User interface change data

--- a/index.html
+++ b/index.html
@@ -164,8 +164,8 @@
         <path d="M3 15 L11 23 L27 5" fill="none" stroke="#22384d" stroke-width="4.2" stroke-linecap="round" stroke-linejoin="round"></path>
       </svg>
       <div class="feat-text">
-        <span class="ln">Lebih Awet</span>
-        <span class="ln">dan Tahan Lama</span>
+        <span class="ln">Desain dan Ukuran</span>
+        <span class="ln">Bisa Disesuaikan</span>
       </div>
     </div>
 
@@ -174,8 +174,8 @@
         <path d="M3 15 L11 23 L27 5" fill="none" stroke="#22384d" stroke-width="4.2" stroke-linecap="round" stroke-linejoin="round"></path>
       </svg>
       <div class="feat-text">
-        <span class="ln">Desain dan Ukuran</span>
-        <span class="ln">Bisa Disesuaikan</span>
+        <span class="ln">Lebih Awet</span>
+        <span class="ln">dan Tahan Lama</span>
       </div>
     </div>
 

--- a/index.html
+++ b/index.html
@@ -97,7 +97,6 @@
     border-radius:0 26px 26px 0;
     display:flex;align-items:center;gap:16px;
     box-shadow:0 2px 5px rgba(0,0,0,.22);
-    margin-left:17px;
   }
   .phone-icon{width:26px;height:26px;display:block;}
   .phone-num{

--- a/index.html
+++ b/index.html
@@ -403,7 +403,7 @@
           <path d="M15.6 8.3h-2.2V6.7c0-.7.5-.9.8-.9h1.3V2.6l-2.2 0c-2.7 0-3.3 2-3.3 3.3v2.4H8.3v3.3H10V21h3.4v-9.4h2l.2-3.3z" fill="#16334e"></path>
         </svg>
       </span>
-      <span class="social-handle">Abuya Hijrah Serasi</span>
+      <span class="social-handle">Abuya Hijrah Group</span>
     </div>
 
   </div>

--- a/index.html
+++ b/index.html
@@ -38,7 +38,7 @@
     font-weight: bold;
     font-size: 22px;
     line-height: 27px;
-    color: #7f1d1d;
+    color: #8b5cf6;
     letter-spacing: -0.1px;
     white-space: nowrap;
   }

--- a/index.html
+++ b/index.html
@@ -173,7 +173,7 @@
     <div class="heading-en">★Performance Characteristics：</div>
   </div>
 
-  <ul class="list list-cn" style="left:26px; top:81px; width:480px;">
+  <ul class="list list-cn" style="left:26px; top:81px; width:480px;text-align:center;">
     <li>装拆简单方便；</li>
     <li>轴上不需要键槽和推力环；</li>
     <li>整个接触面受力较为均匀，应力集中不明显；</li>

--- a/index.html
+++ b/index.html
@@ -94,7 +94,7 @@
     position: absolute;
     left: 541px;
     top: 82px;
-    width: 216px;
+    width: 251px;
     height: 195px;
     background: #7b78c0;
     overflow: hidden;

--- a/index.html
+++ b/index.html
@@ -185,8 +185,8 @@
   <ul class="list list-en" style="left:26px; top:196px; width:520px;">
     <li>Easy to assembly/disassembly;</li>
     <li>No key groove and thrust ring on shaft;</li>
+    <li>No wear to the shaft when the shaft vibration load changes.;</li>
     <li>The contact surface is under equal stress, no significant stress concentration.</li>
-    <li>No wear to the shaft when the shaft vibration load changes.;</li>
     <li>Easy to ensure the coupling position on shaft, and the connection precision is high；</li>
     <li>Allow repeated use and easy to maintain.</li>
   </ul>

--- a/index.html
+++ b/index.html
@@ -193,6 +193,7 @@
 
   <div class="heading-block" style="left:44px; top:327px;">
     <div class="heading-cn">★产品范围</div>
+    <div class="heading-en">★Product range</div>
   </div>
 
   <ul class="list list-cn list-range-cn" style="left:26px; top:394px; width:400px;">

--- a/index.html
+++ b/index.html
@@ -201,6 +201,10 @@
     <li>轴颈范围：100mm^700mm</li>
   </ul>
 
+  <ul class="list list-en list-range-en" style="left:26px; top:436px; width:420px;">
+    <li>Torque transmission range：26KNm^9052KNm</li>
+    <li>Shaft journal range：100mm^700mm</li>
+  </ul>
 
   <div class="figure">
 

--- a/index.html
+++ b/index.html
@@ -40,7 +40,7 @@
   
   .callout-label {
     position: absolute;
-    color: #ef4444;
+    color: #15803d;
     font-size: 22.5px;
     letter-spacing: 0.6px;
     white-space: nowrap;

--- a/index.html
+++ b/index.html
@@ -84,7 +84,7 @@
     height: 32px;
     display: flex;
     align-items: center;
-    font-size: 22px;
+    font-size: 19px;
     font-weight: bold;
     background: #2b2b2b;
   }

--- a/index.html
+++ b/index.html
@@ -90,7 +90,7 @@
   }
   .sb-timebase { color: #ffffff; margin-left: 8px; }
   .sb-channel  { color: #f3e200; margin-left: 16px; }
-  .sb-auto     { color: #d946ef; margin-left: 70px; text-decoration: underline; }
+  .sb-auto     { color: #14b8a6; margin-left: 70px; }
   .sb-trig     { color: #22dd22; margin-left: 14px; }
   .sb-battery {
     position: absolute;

- **What to do**
Answer with a single number: the count of lines in the entries that hold the word "background".

- **Written answer**
2